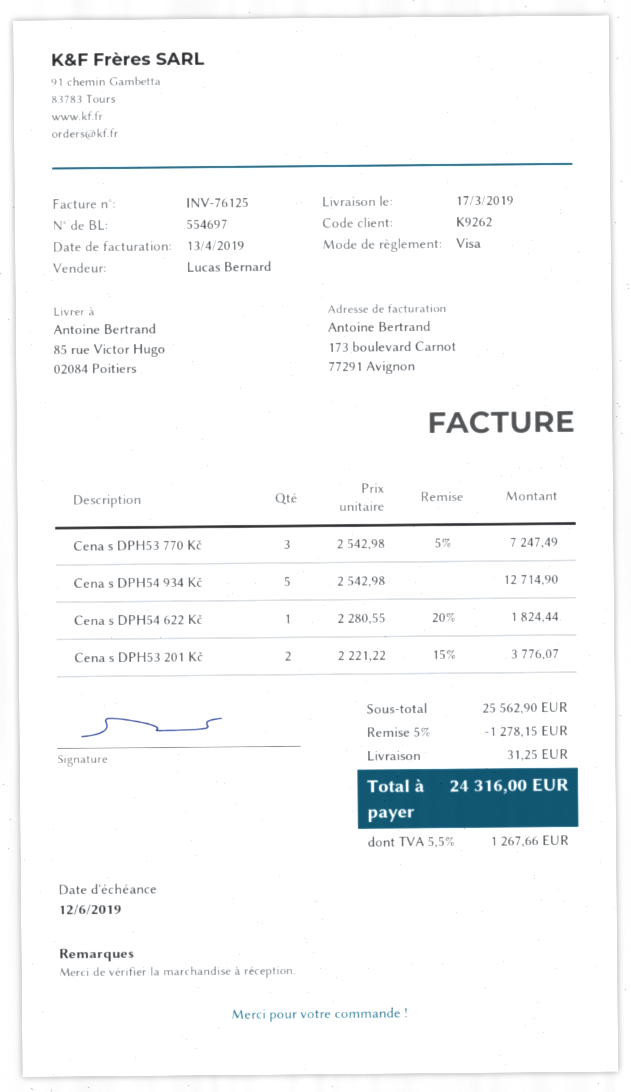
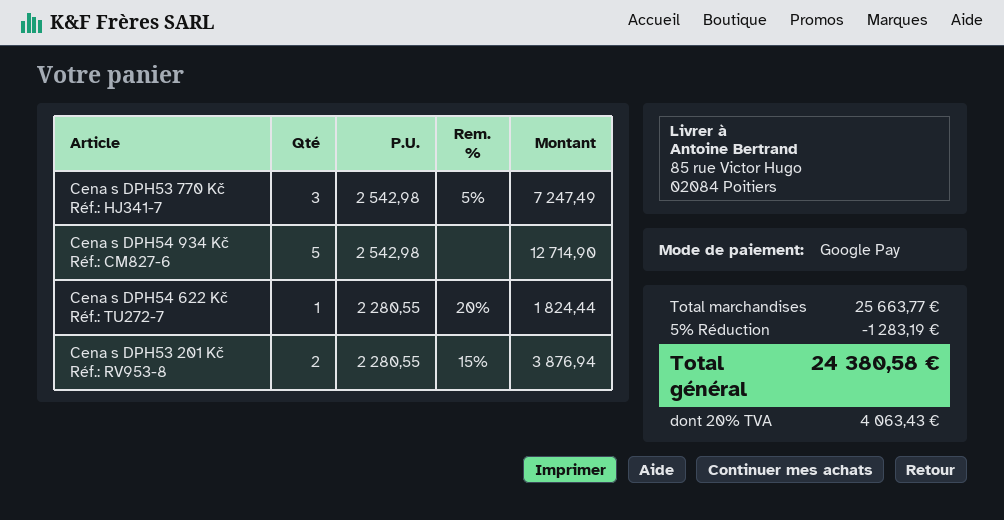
payment method: Visa -> Google Pay
Cena s DPH53 201 Kč: 2 x 2221.22 - 15% = 3776.07 -> 2 x 2280.55 - 15% = 3876.94
subtotal: 25562.90 -> 25663.77
discount: 5% = 1278.15 -> 5% = 1283.19
shipping: 31.25 -> none
tax: 5.5% = 1267.66 -> 20% = 4063.43
total: 24316.00 -> 24380.58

* * * * * * *

Output each of the lines above exactly, apart from the images.

payment method: Visa -> Google Pay
Cena s DPH53 201 Kč: 2 x 2221.22 - 15% = 3776.07 -> 2 x 2280.55 - 15% = 3876.94
subtotal: 25562.90 -> 25663.77
discount: 5% = 1278.15 -> 5% = 1283.19
shipping: 31.25 -> none
tax: 5.5% = 1267.66 -> 20% = 4063.43
total: 24316.00 -> 24380.58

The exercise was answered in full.